━━ DATASET EXCERPTS ━━
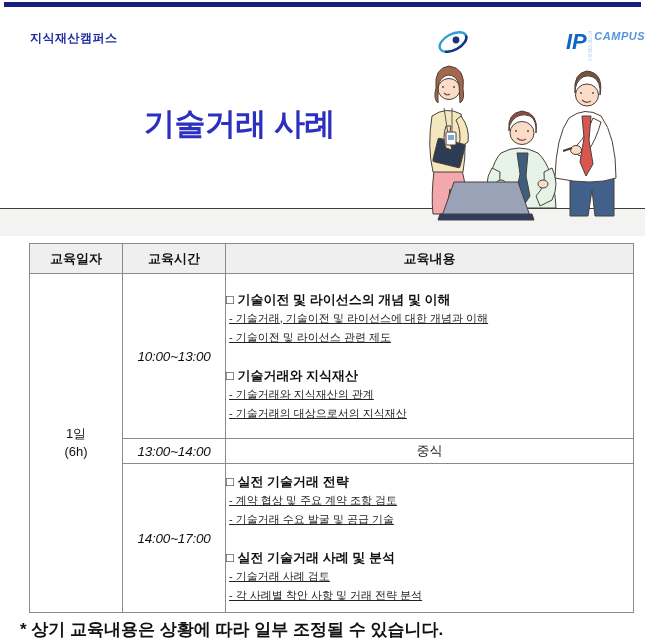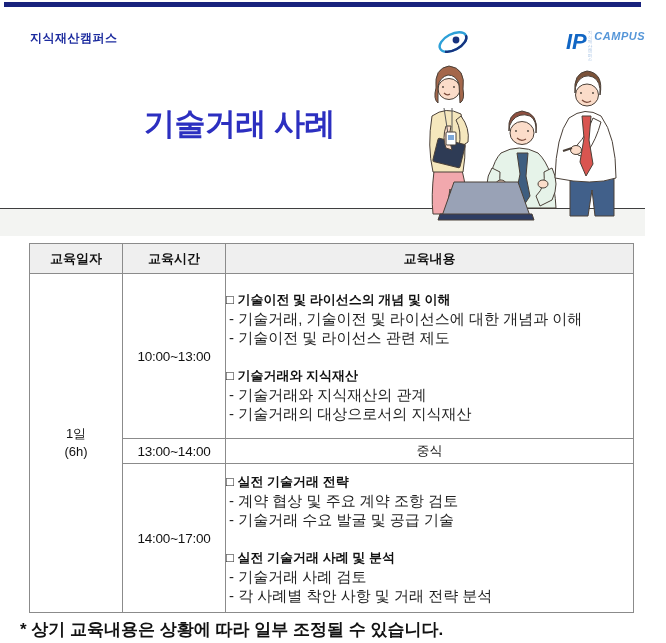"- 기술거래, 기술이전 및 라이선스에" .sec-item { font-size: 15px -> 11px; text-decoration: none -> underline }
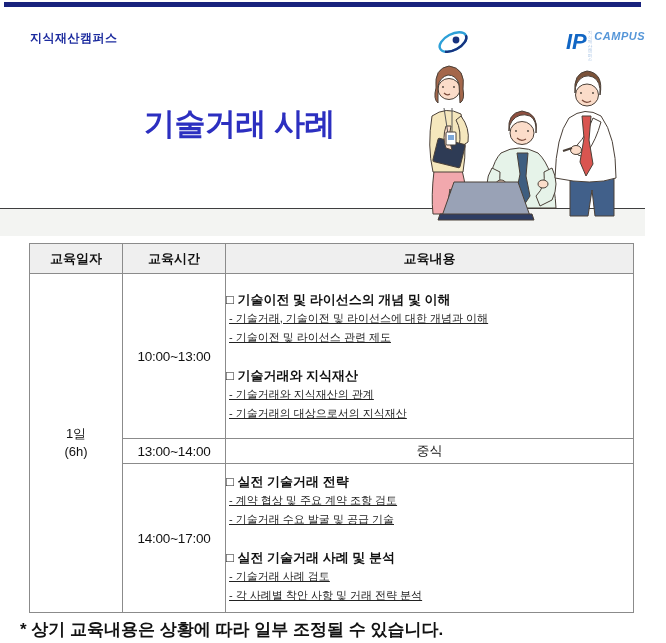"10:00~13:00" td.time-cell { font-style: none -> italic }
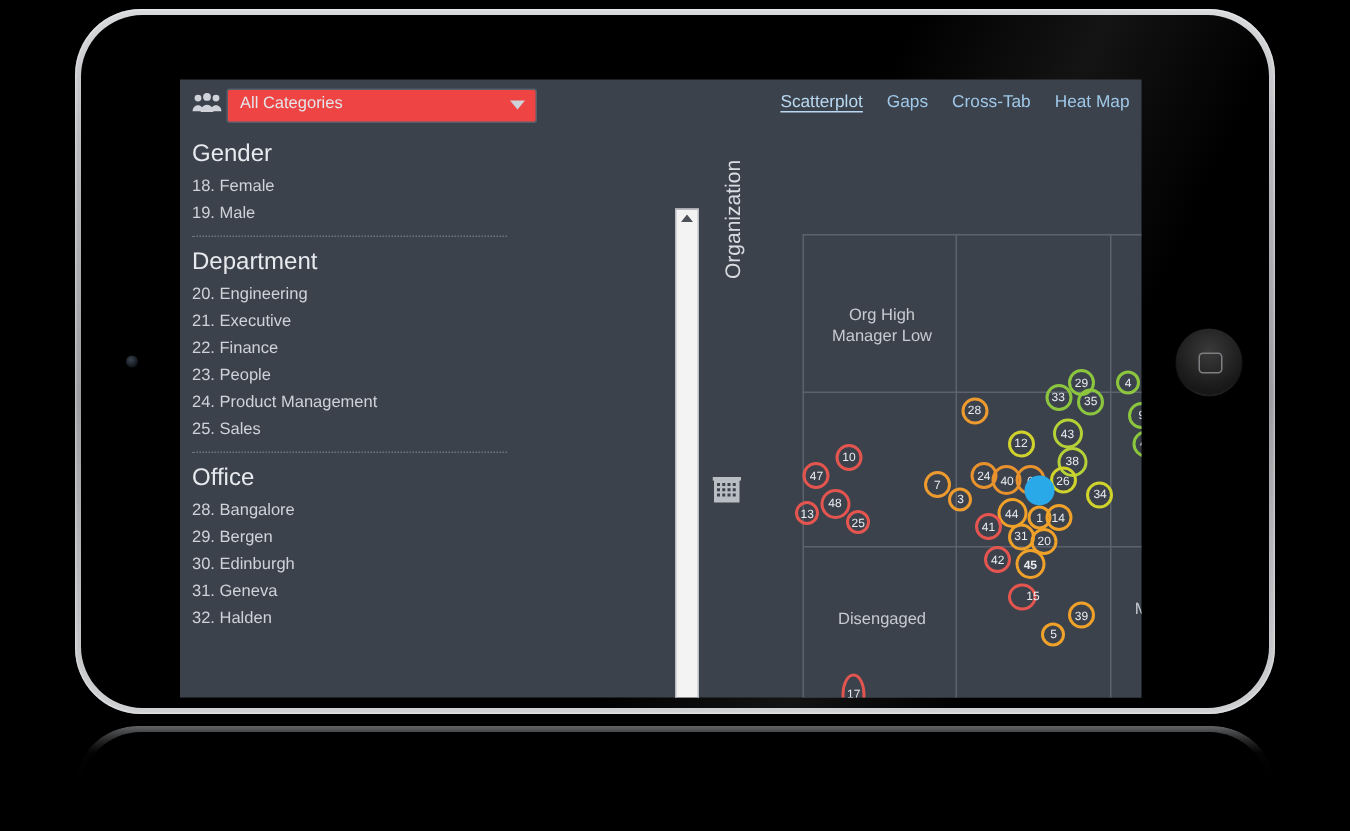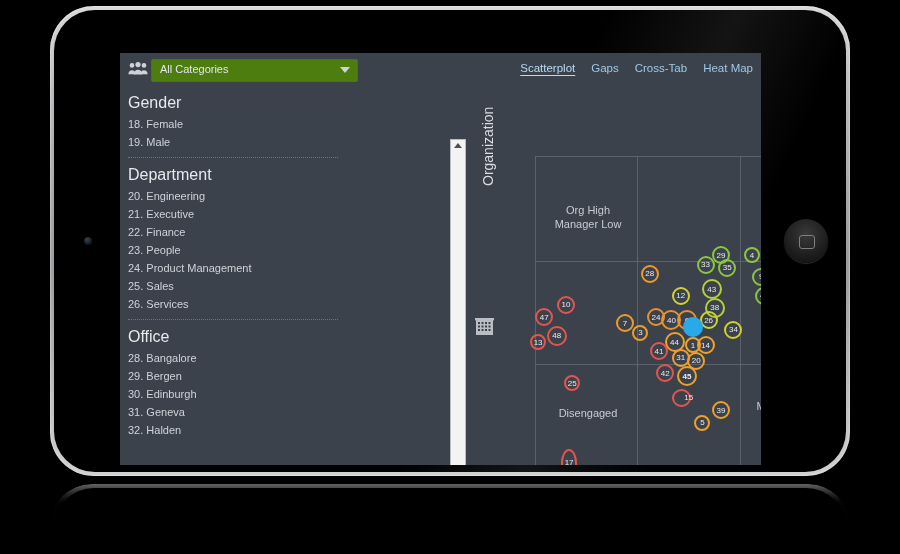"All Categories" .cat-select { background: #4d7c0f -> #ef4444 }
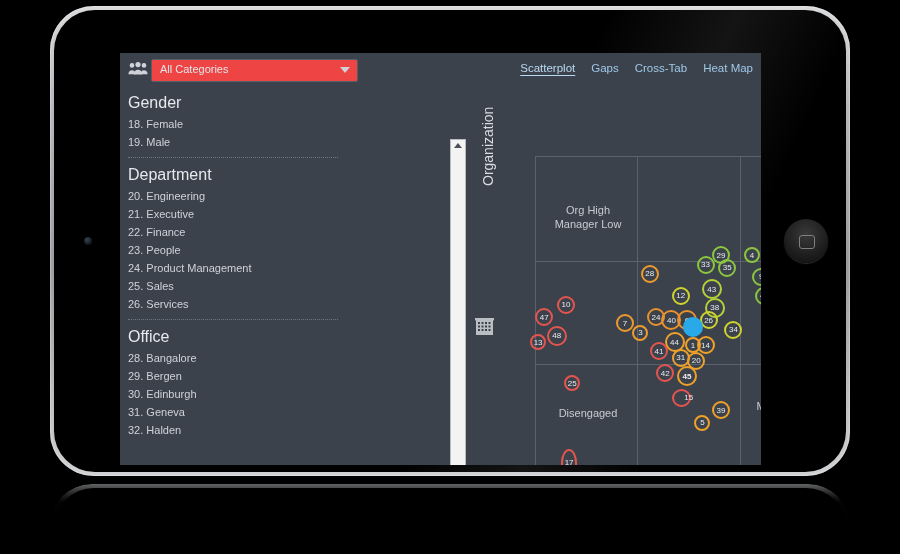"26. Services" div.itm { html: <div>26. Services</div> -> none }
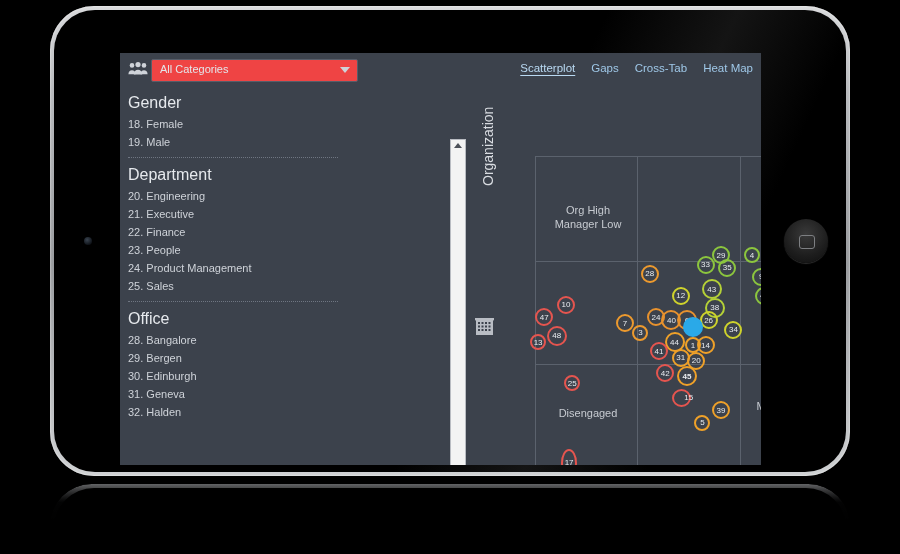"25" div.bub { margin-top: 35px -> none }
━━━
DIRECTIONS FOR THIS TASK: Write out all of the records above. Keep them exact and leave out the pictures.

SOLUTION TO THIS TASK:
"- 기술거래, 기술이전 및 라이선스에" .sec-item { font-size: 15px -> 11px; text-decoration: none -> underline }
"10:00~13:00" td.time-cell { font-style: none -> italic }
"All Categories" .cat-select { background: #4d7c0f -> #ef4444 }
"26. Services" div.itm { html: <div>26. Services</div> -> none }
"25" div.bub { margin-top: 35px -> none }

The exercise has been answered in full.